Officially, our travel was educational — and that was no lie. I feel like I finally have some firsthand experience of Cuba even though I am far from understanding the place. How was Cuba, people have asked since we returned. "Really hot," is my first answer. I figured it would be no big deal since I live in South Florida, but the heat kicked my ass a couple times. I didn't quite realize how well we insulate ourselves with AC. But my next answer is: "really interesting." Surreal, in some ways, to see a place that is so close and yet so different from home. Really impressive, to see how people have coped with what are clearly challenging conditions. Beautiful, both in the grandeur of Havana that has withstood decades of neglect and in the countryside around Viñales. 

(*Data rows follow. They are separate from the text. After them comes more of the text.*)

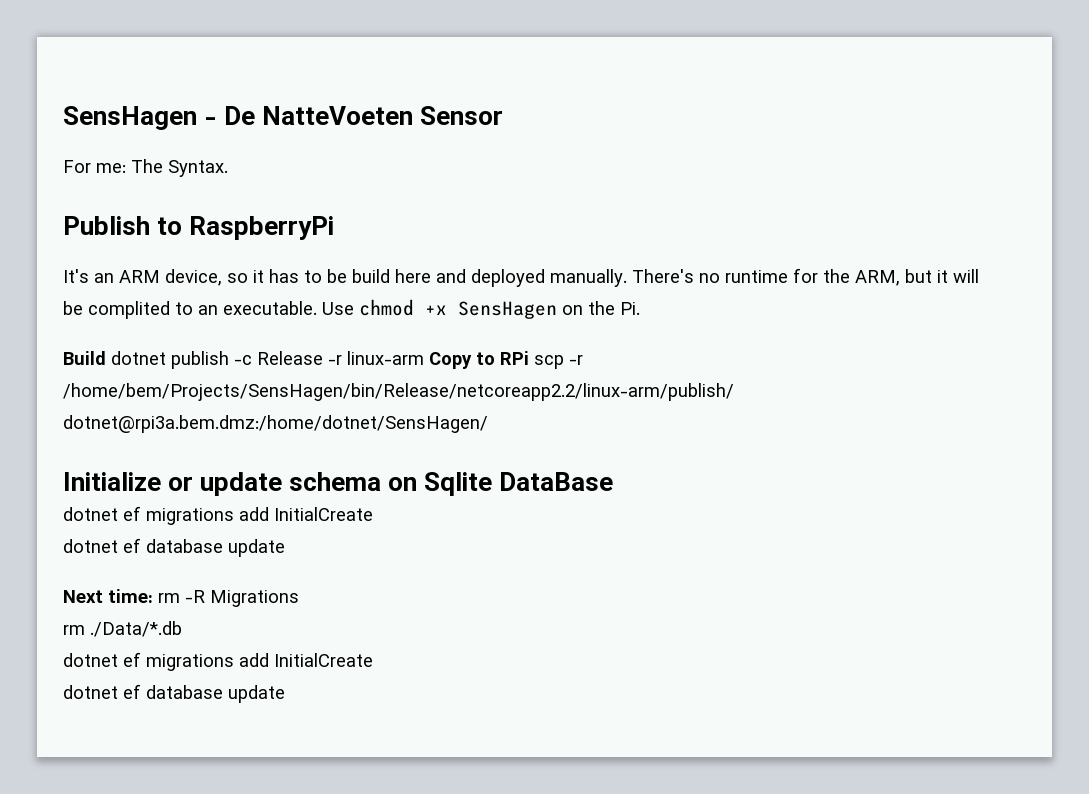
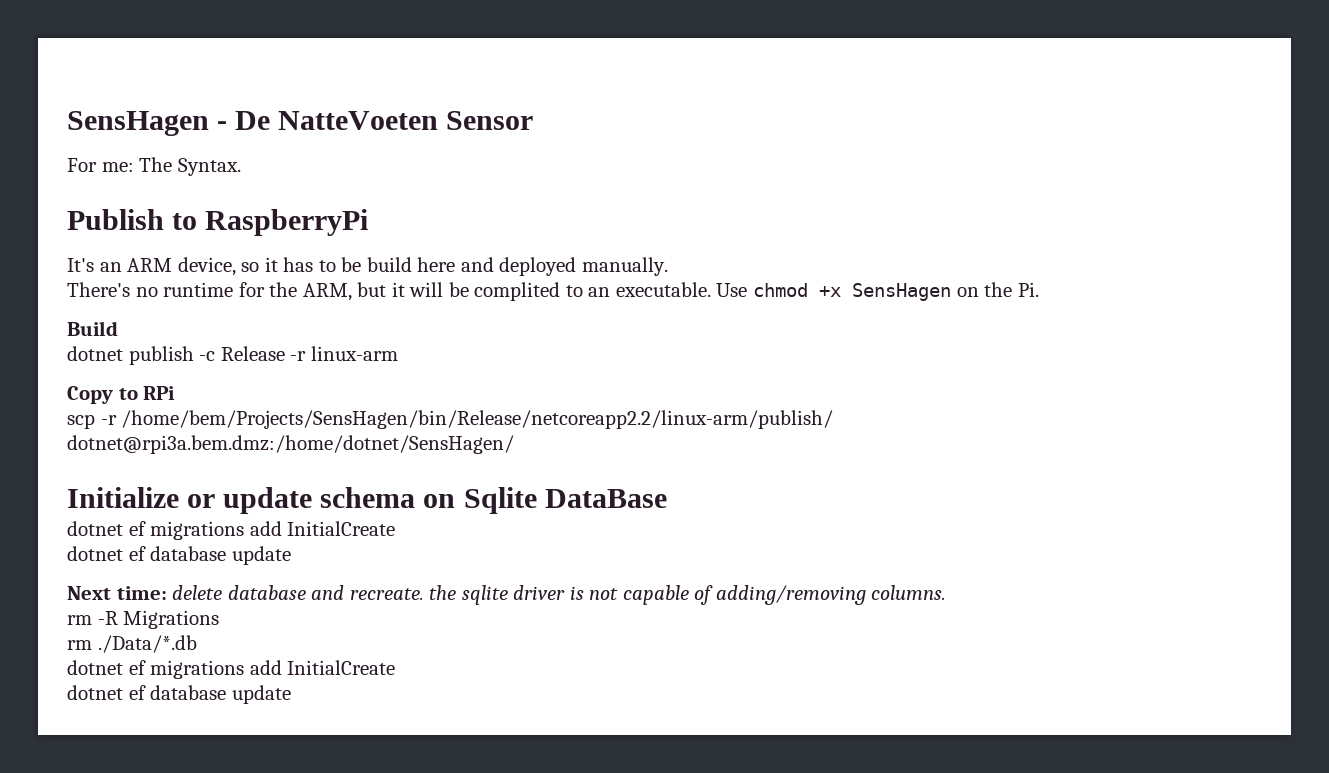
(627, 278) none -> (668, 266) //
(106, 358) none -> (118, 328) //
(424, 358) none -> (398, 353) //
(529, 358) none -> (176, 393) //
(153, 596) none -> [172,585,947,605] delete database and recreate. the sqlite driver is not capable of adding/removing columns. //

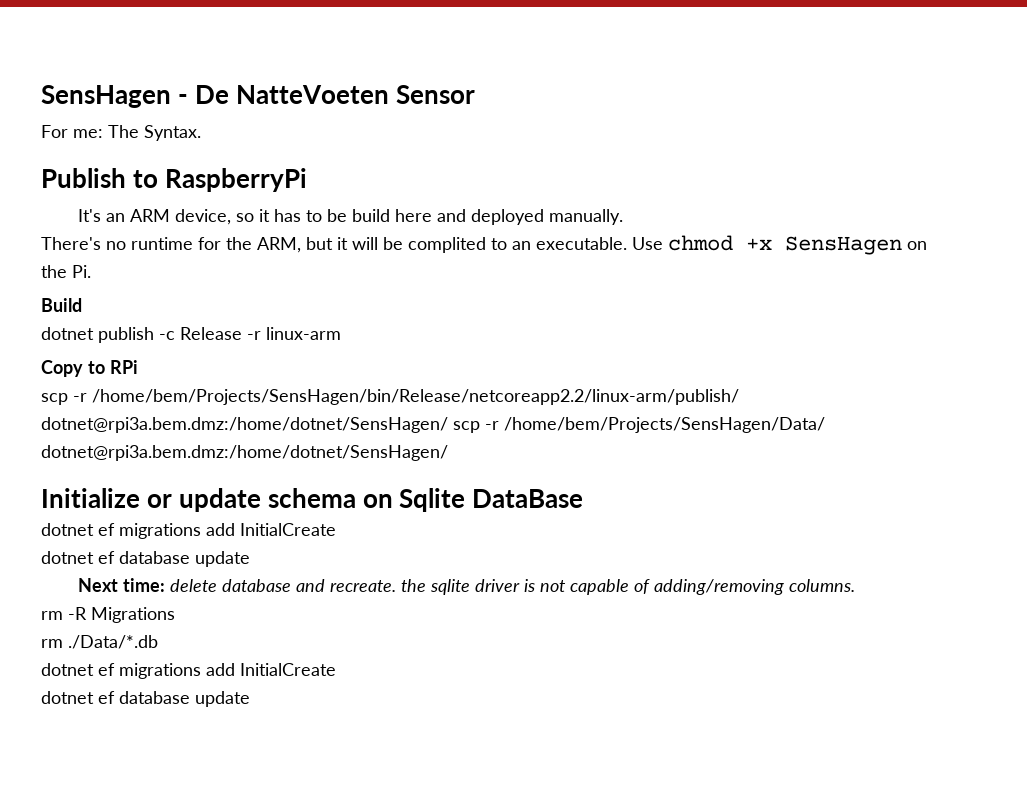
(514, 444) none -> [453,417,825,433] [41,445,448,461] scp -r /home/bem/Projects/SensHagen/Data/ dotnet@rpi3a.bem.dmz:/home/dotnet/SensHagen/

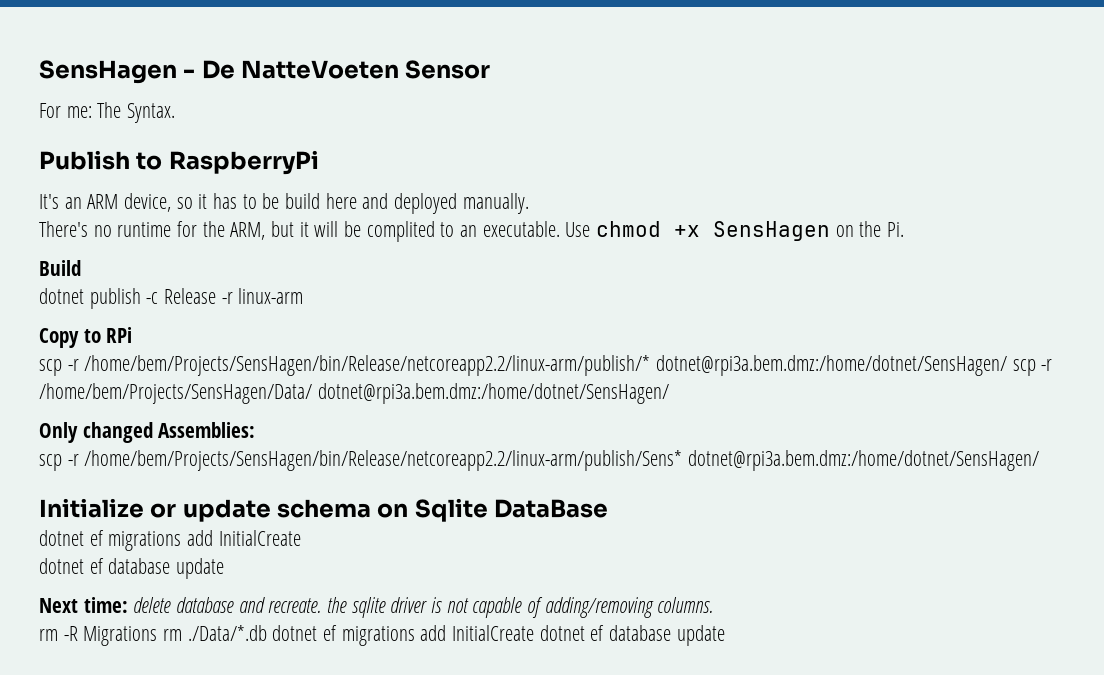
[92,389,739,405] /home/bem/Projects/SensHagen/bin/Release/netcoreapp2.2/linux-arm/publish/ -> [84,355,651,376] /home/bem/Projects/SensHagen/bin/Release/netcoreapp2.2/linux-arm/publish/*
(448, 453) none -> [39,422,256,443] [39,450,1040,471] // Only changed Assemblies: // scp -r /home/bem/Projects/SensHagen/bin/Release/netcoreapp2.2/linux-arm/publish/Sens* dotnet@rpi3a.bem.dmz:/home/dotnet/SensHagen/
(175, 615) // -> (158, 636) none
[41,663,336,679] // dotnet ef migrations add InitialCreate // -> [272,625,535,646] dotnet ef migrations add InitialCreate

We stayed in casas particulares, as small guesthouses or rooms for rent in private homes are known. Even though I felt a bit envious when we were briefly in the elegant, air-conditioned lobby of a downtown hotel, I'm glad we did. We were in Centro Habana, a real neighborhood, and can only hope our stay was helping the families who hosted us and made us beautiful meals. I would like to return, though definitely not in the summer. The overall attitude was of genuine hospitality — not in the determined tourism-industry manner, but more in a hey, come check this out kind of way. Once you've made a personal connection, they deploy their network to help you out. 

When we returned one of the first things I did was sign up for Spanish class at the community college. I've been reading some Cuban fiction, crime fiction by Leonardo Padura and science fiction by Yoss. I look forward to returning, which I hope will be even easier now that regular commercial flights have started. And I look forward even more to a time when going over to Cuba will be no big deal. Like 100 years ago. I don't think I will ever fully understand Cuba. I feel like I'm just getting a handle on this three-by-five-mile island, 25 years in. But I'm OK with that. It's complicated.

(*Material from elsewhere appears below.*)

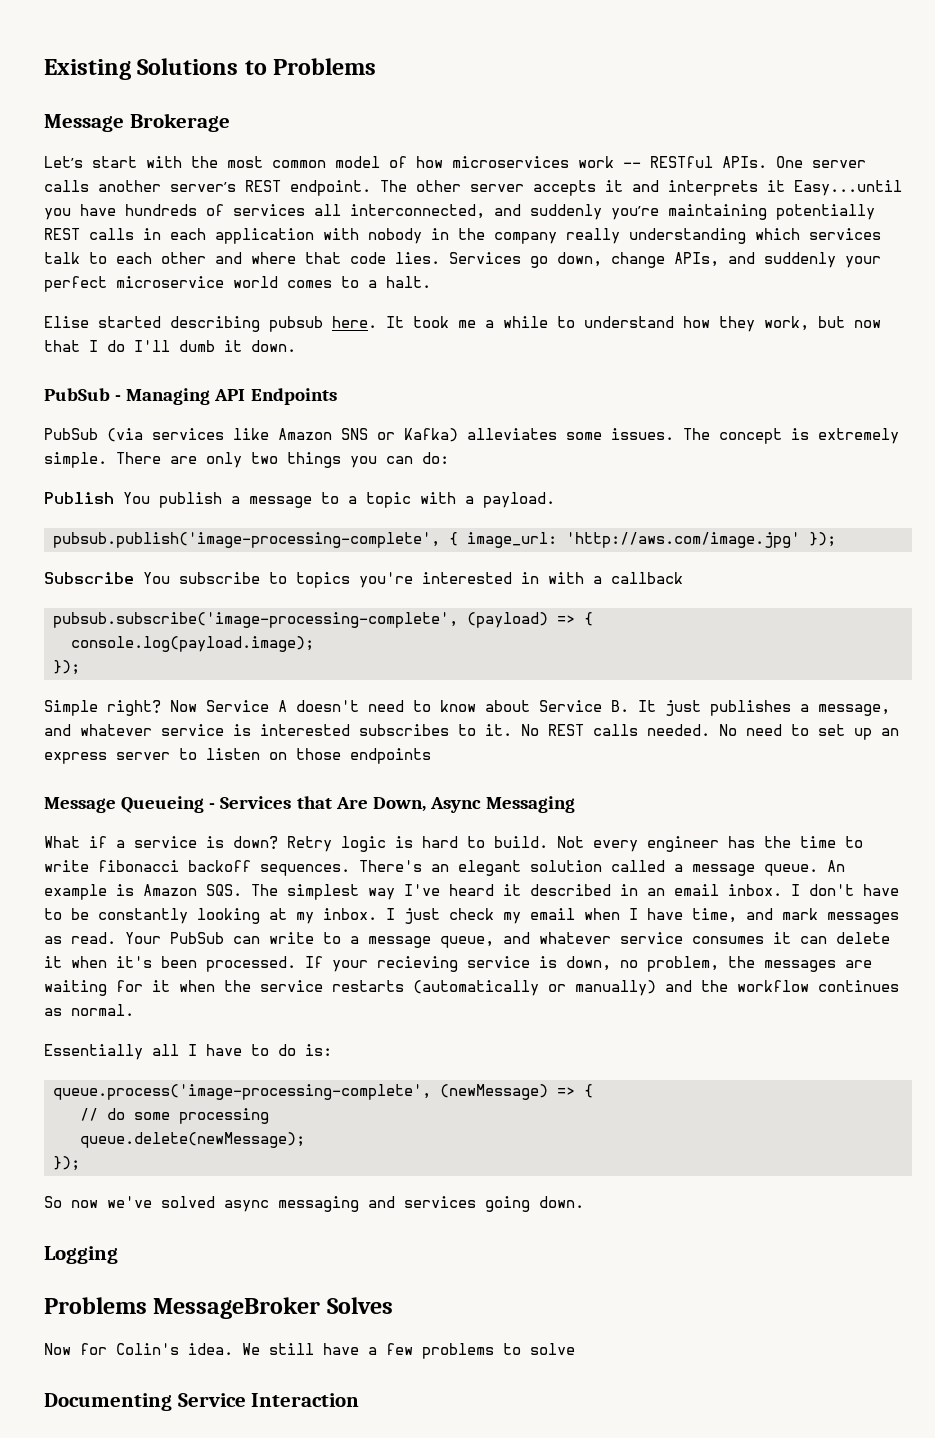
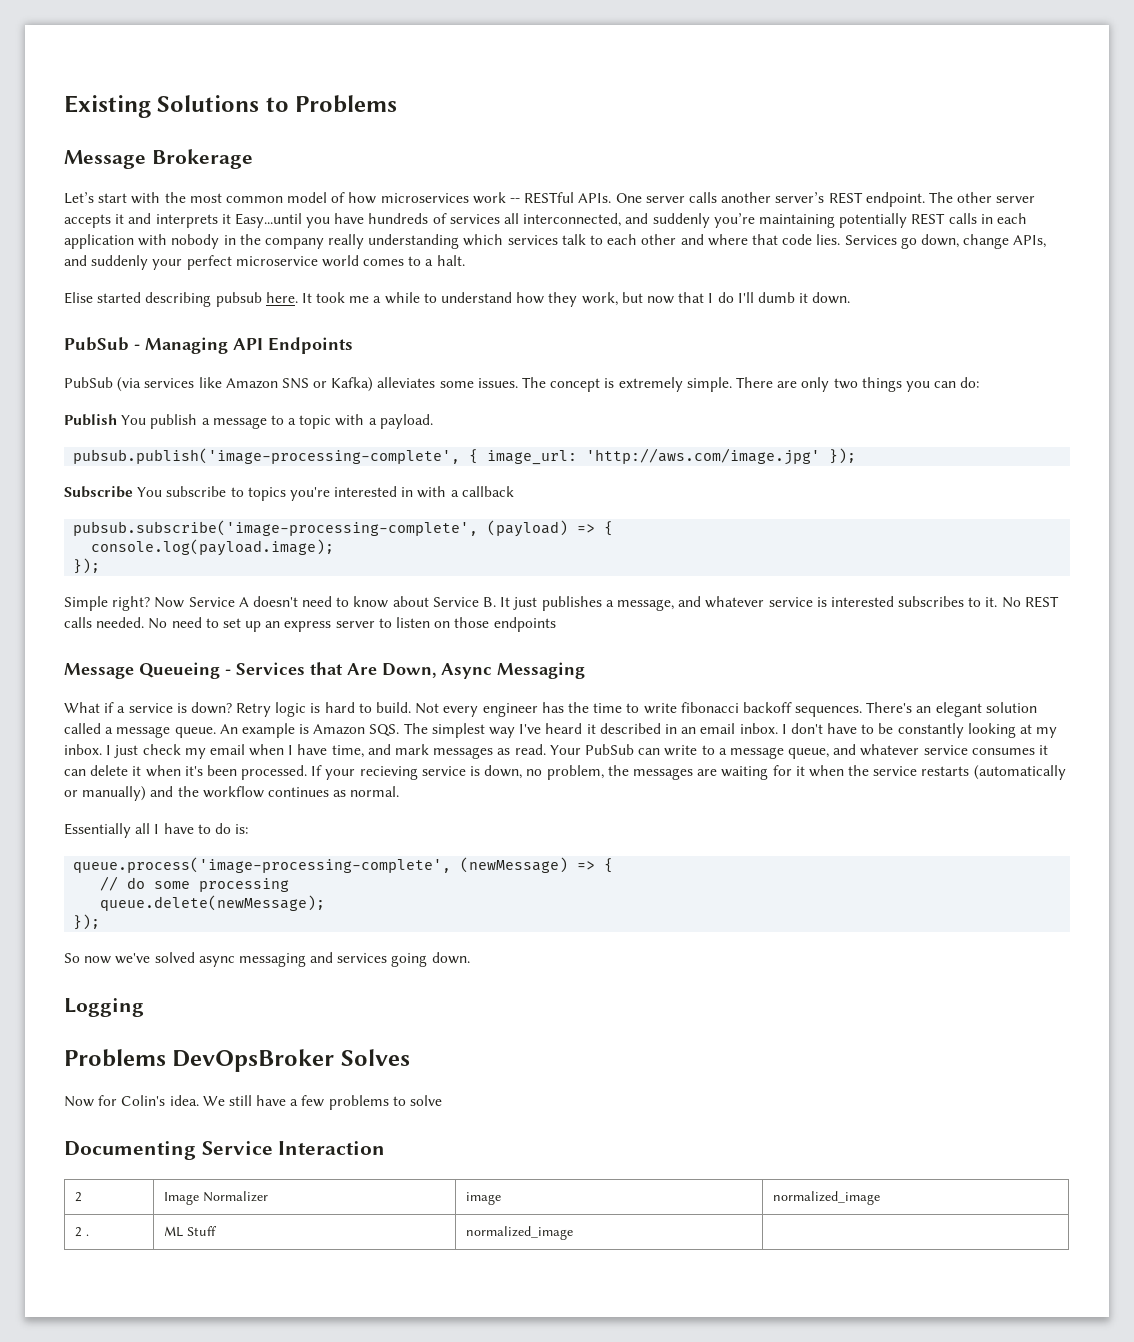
[153,1297,321,1319] MessageBroker -> [172,1049,335,1072] DevOpsBroker
(360, 1400) none -> [74,1192,82,1202] [163,1191,268,1205] [465,1192,501,1205] [772,1191,880,1205] [74,1227,89,1237] [163,1226,217,1237] [465,1226,573,1240] // 2 | Image Normalizer | image | normalized_image // 2 . | ML Stuff | normalized_image |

* One of the highlights of our time in Havana was a tour of the Museum of Fine Arts. Our excellent guide took us through the galleries, which are arranged chronologically, roughly by decade. Each time we went into a new room she would say, "In the 1930s in Cuba, it was ... complicated." Or "In the 1970s in Cuba, it was ... complicated." Which of course it was, and still is. More than most places, from my perspective.